General characteristics
- Class & type: Type 051 destroyer
- Displacement: 3,670 tons
- Length: 132 m (433 ft 1 in)
- Beam: 12.8 m (42 ft 0 in)
- Draught: 4.6 m (15 ft 1 in)
- Propulsion: 2 steam turbines; 72,000 shp (53,700 kW);
- Speed: 32 knots (59 km/h)
- Range: 2,970 miles
- Complement: 280
- Armament: 16 anti-ship missiles; 8 surface-to-air missiles + 16 spare (manual reload); 2 twin-barrel 130 mm dual purpose guns; 4 Type 76A dual-37 mm anti-aircraft guns; 2 Type 75 anti-submarine rocket systems; 6 torpedo tubes; Depth charges; 38 naval mines;

= Chinese destroyer Nanning (1976) =

Type 051 destroyer of the PLA Navy

Nanning (162) is a Type 051 destroyer of the People's Liberation Army Navy.

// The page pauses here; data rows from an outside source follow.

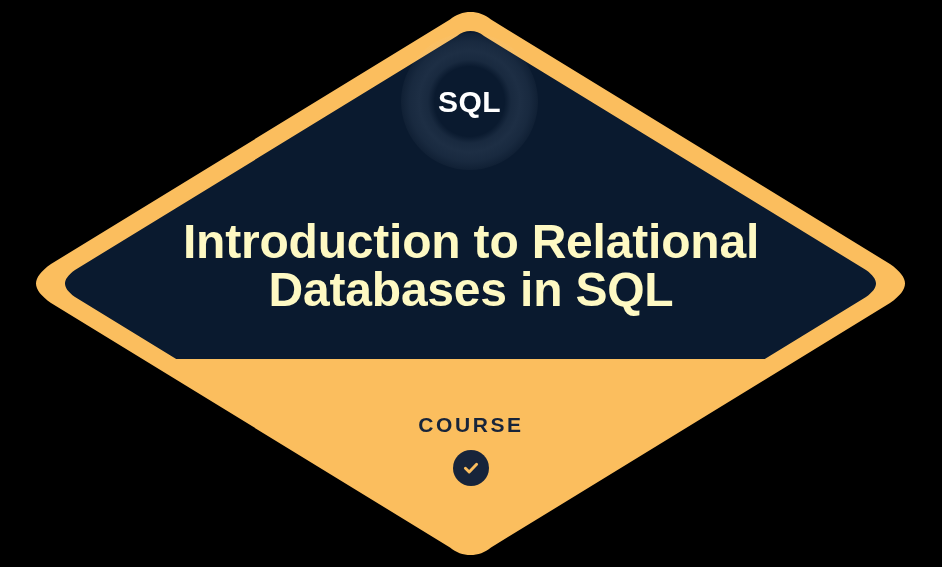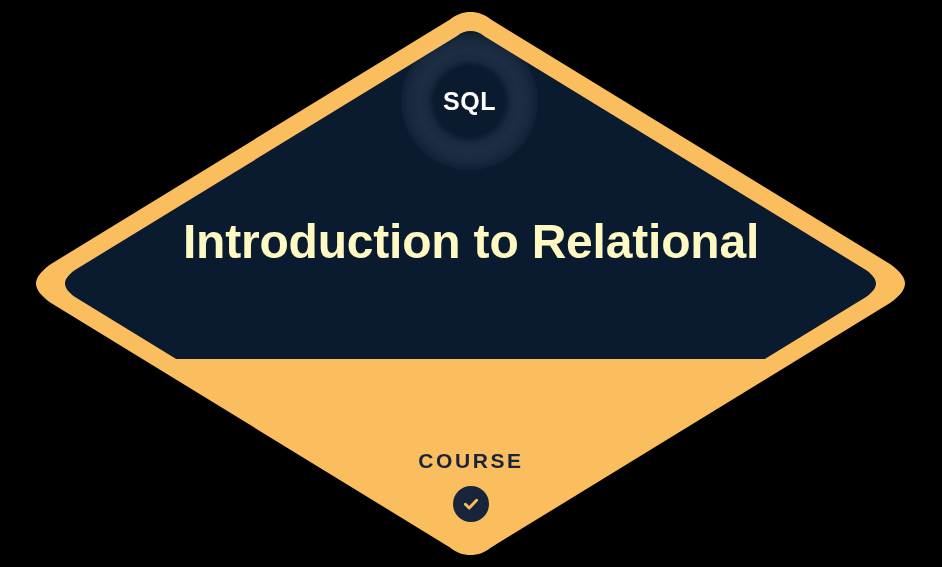"SQL" .tech-emblem-label { font-size: 25px -> 30px }
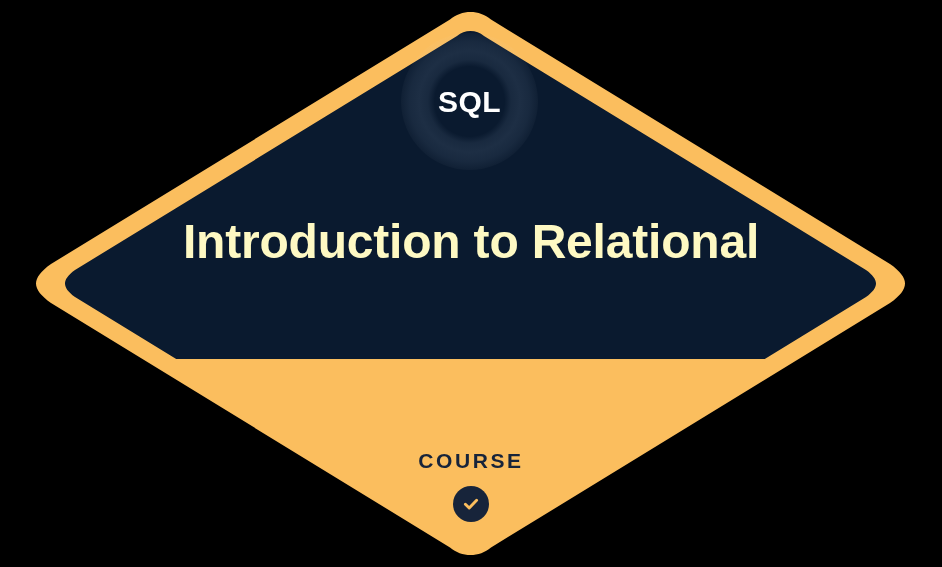"Databases in SQL" span.title-line { html: none -> <span>Databases in SQL</span> }
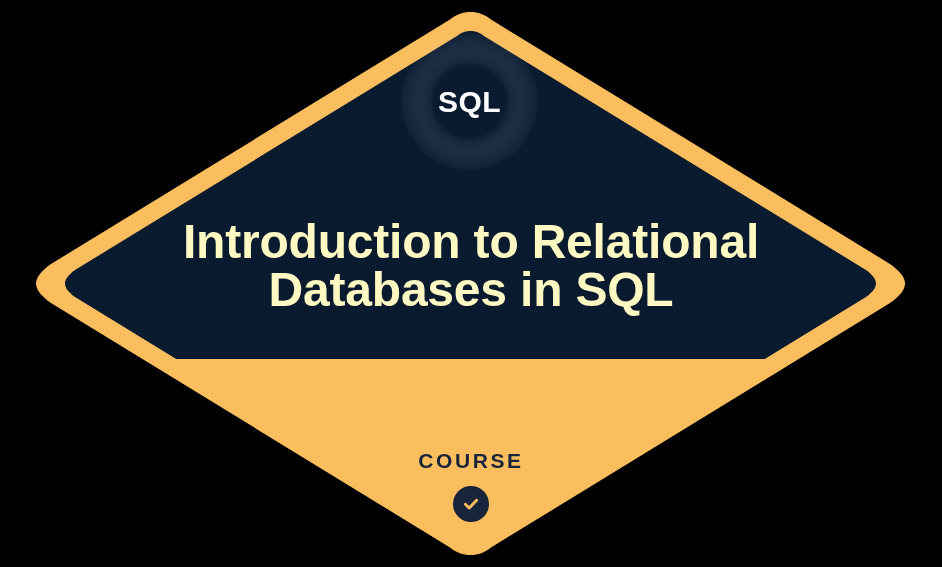"COURSE" .status-text .status-line { margin-top: 36px -> none }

== Development and design ==

The PLAN began designing a warship armed with guided missiles in 1960 based on the Soviet Neustrashimy, with features from the , but the Sino-Soviet split stopped work. Work resumed in 1965 with nine ships being ordered.

== Construction and career ==
Nanning was launched on 27 October 1976 at the Huangpu Shipyard in Shanghai. Commissioned on 23 March 1979.

She was decommissioned in September 2012 and converted to a maritime surveillance patrol ship.